Work to complete -
When copying the listing below, skip every picture and keep each word as it stands.

Entries provided -

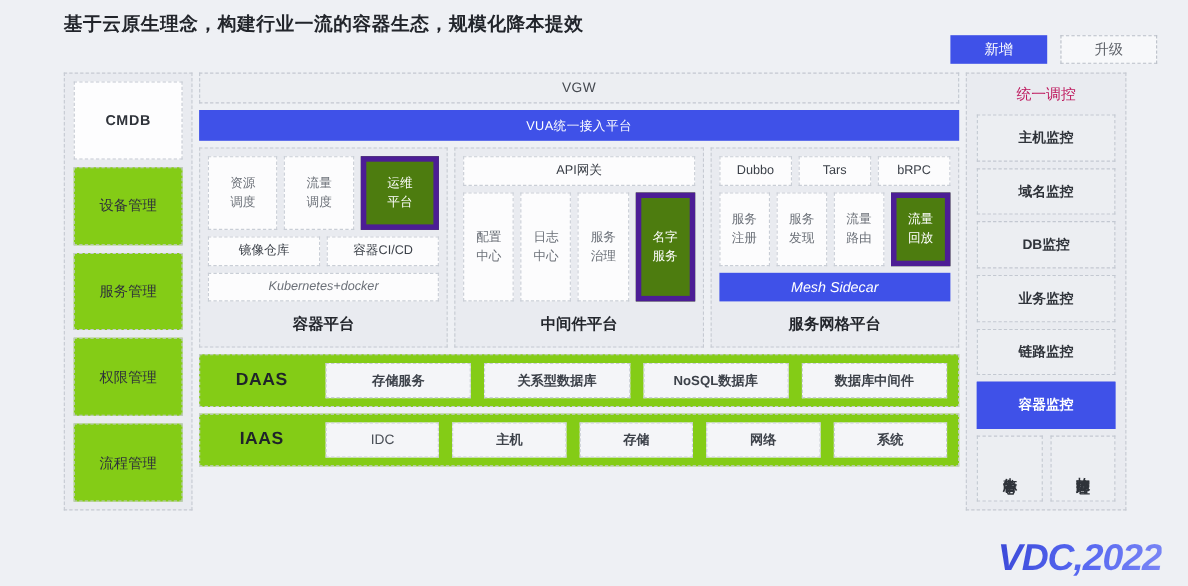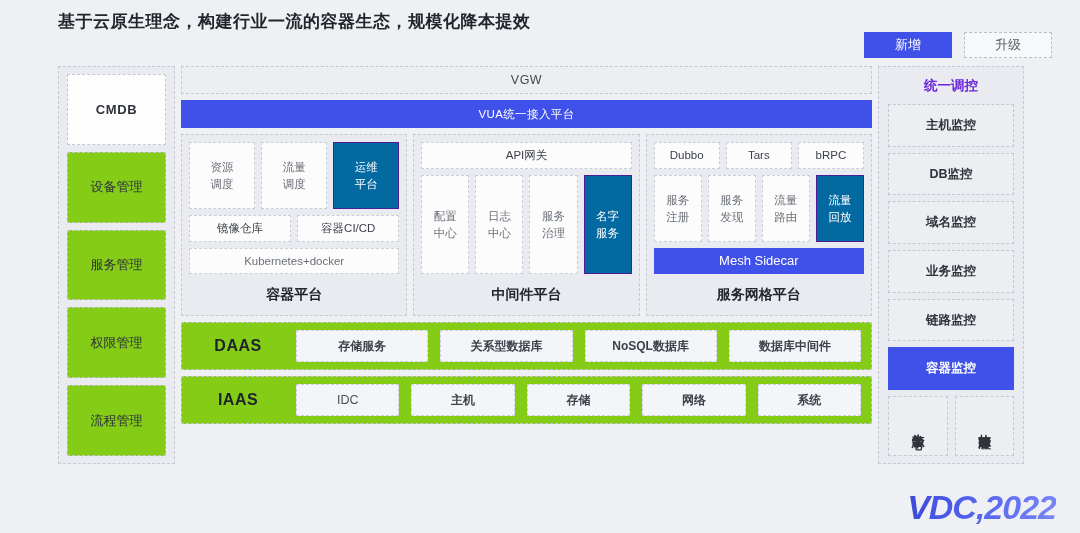--- a/index.html
+++ b/index.html
@@ -101,7 +101,7 @@
   }
   .right-head {
     height: 24px; display: flex; align-items: center; justify-content: center;
-    font-size: 13.5px; font-weight: 700; color: #6d28d9;
+    font-size: 13.5px; font-weight: 400; color: #be185d;
   }
   .right-cell {
     flex: 1; border: 1px dashed #c3c8d1; background: #eceef2;

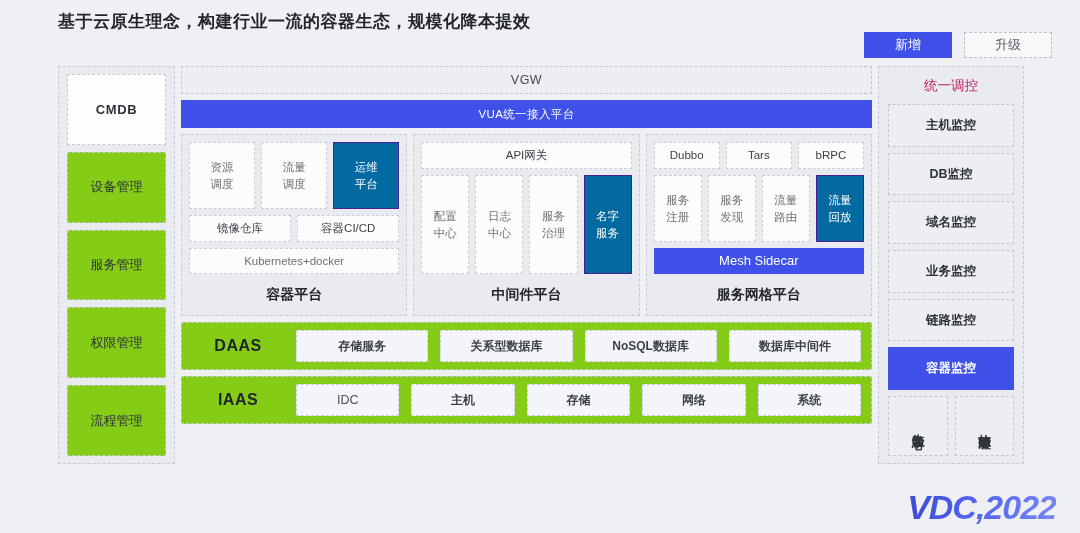--- a/index.html
+++ b/index.html
@@ -72,7 +72,7 @@
     font-size: 11.5px; color: #6b7078; line-height: 1.45; text-align: center;
   }
   .cell.dark { color: #3a3f47; }
-  .cell.blue { background: #0369a1; border: 1px solid #4c1d95; color: #fff; }
+  .cell.blue { background: #4d7c0f; border: 5px solid #4c1d95; color: #fff; }
   .cell.solid-blue { background: #3f51e8; border: none; color: #ffffff; font-size: 13px; }
   .h-mid  { height: 27px; }
   .h-wide { height: 26px; }

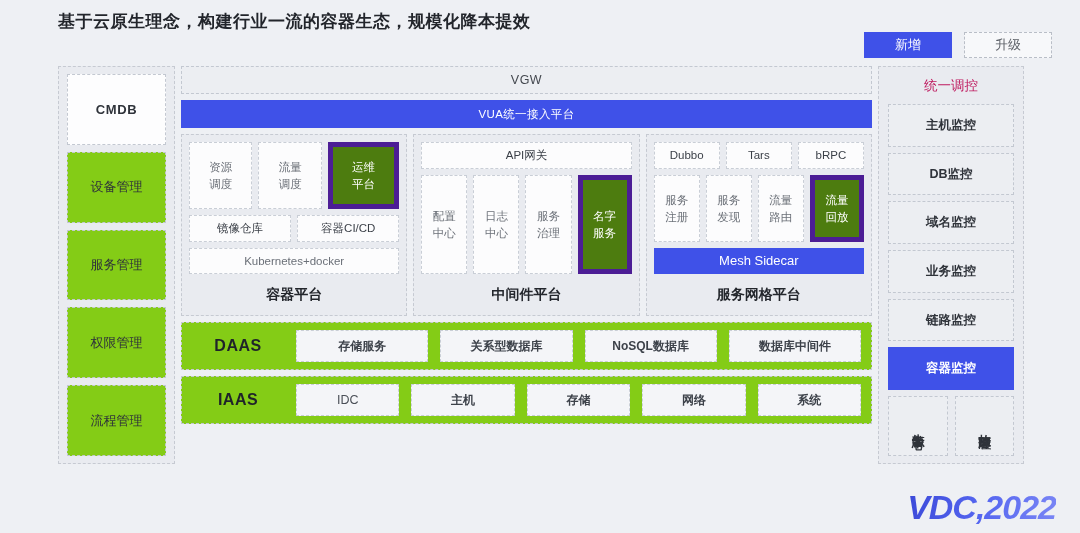--- a/index.html
+++ b/index.html
@@ -265,8 +265,8 @@
     <div class="col-right">
       <div class="right-head">统一调控</div>
       <div class="right-cell">主机监控</div>
+      <div class="right-cell">域名监控</div>
       <div class="right-cell">DB监控</div>
-      <div class="right-cell">域名监控</div>
       <div class="right-cell">业务监控</div>
       <div class="right-cell">链路监控</div>
       <div class="right-cell blue">容器监控</div>

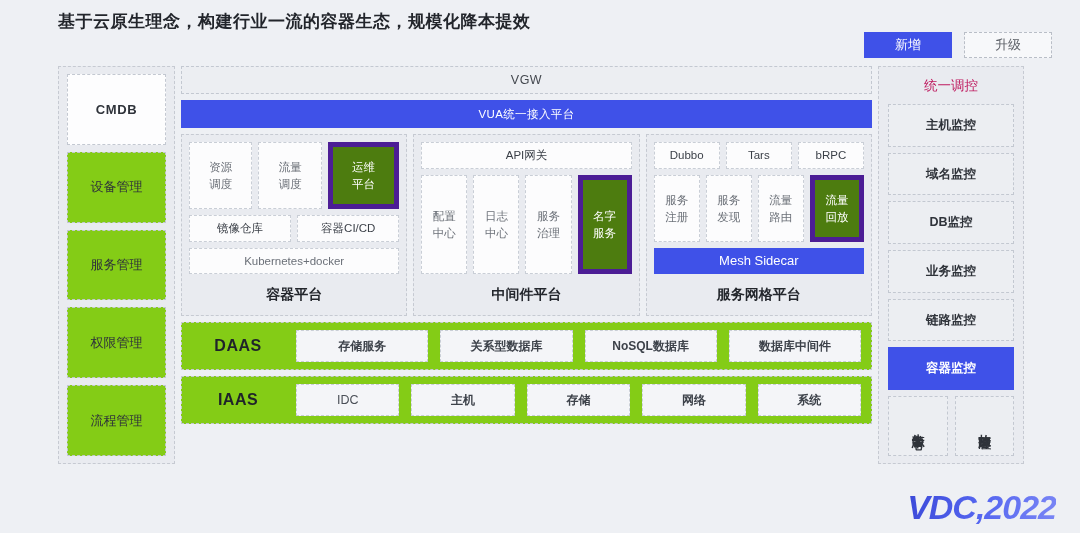--- a/index.html
+++ b/index.html
@@ -75,7 +75,7 @@
   .cell.blue { background: #4d7c0f; border: 5px solid #4c1d95; color: #fff; }
   .cell.solid-blue { background: #3f51e8; border: none; color: #ffffff; font-size: 13px; }
   .h-mid  { height: 27px; }
-  .h-wide { height: 26px; }
+  .h-wide { height: 26px; font-style: italic; }
   .grow { flex: 1; }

Response to this exercise -
--- a/index.html
+++ b/index.html
@@ -101,7 +101,7 @@
   }
   .right-head {
     height: 24px; display: flex; align-items: center; justify-content: center;
-    font-size: 13.5px; font-weight: 700; color: #6d28d9;
+    font-size: 13.5px; font-weight: 400; color: #be185d;
   }
   .right-cell {
     flex: 1; border: 1px dashed #c3c8d1; background: #eceef2;

--- a/index.html
+++ b/index.html
@@ -72,7 +72,7 @@
     font-size: 11.5px; color: #6b7078; line-height: 1.45; text-align: center;
   }
   .cell.dark { color: #3a3f47; }
-  .cell.blue { background: #0369a1; border: 1px solid #4c1d95; color: #fff; }
+  .cell.blue { background: #4d7c0f; border: 5px solid #4c1d95; color: #fff; }
   .cell.solid-blue { background: #3f51e8; border: none; color: #ffffff; font-size: 13px; }
   .h-mid  { height: 27px; }
   .h-wide { height: 26px; }

--- a/index.html
+++ b/index.html
@@ -265,8 +265,8 @@
     <div class="col-right">
       <div class="right-head">统一调控</div>
       <div class="right-cell">主机监控</div>
+      <div class="right-cell">域名监控</div>
       <div class="right-cell">DB监控</div>
-      <div class="right-cell">域名监控</div>
       <div class="right-cell">业务监控</div>
       <div class="right-cell">链路监控</div>
       <div class="right-cell blue">容器监控</div>

--- a/index.html
+++ b/index.html
@@ -75,7 +75,7 @@
   .cell.blue { background: #4d7c0f; border: 5px solid #4c1d95; color: #fff; }
   .cell.solid-blue { background: #3f51e8; border: none; color: #ffffff; font-size: 13px; }
   .h-mid  { height: 27px; }
-  .h-wide { height: 26px; }
+  .h-wide { height: 26px; font-style: italic; }
   .grow { flex: 1; }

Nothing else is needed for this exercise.